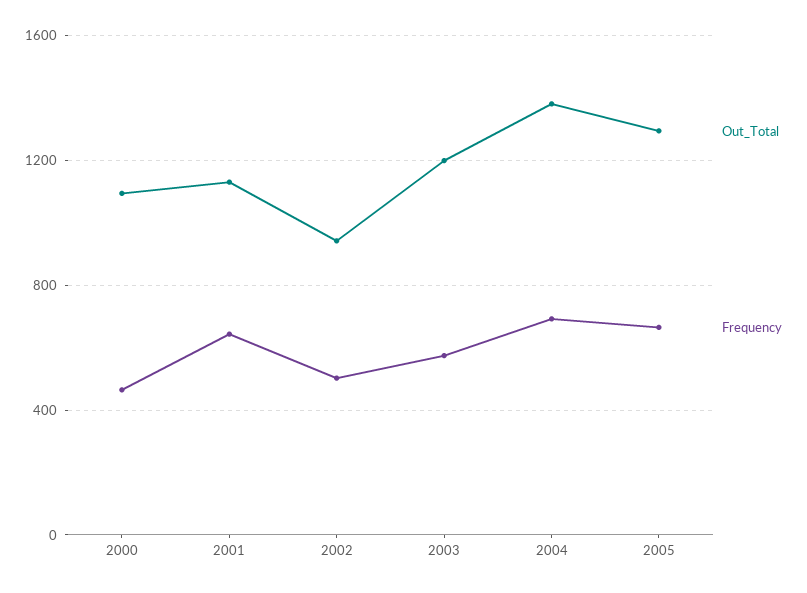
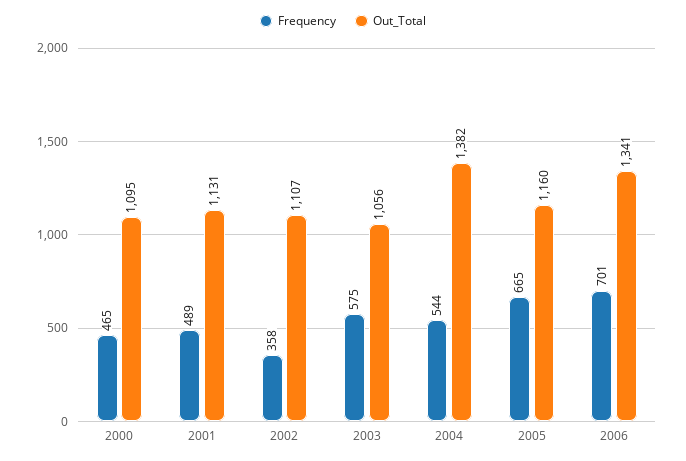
Frequency, 2001: 650 -> 489
Out_Total, 2002: 950 -> 1107
Frequency, 2002: 500 -> 358
Out_Total, 2003: 1200 -> 1056
Frequency, 2004: 700 -> 544
Out_Total, 2005: 1300 -> 1160
Frequency, 2006: none -> 701
Out_Total, 2006: none -> 1341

▬▬▬

= What is needed =
Which of the lines in the data contain the string "none"? Return each one.

= Answer space =
Frequency, 2006: none -> 701
Out_Total, 2006: none -> 1341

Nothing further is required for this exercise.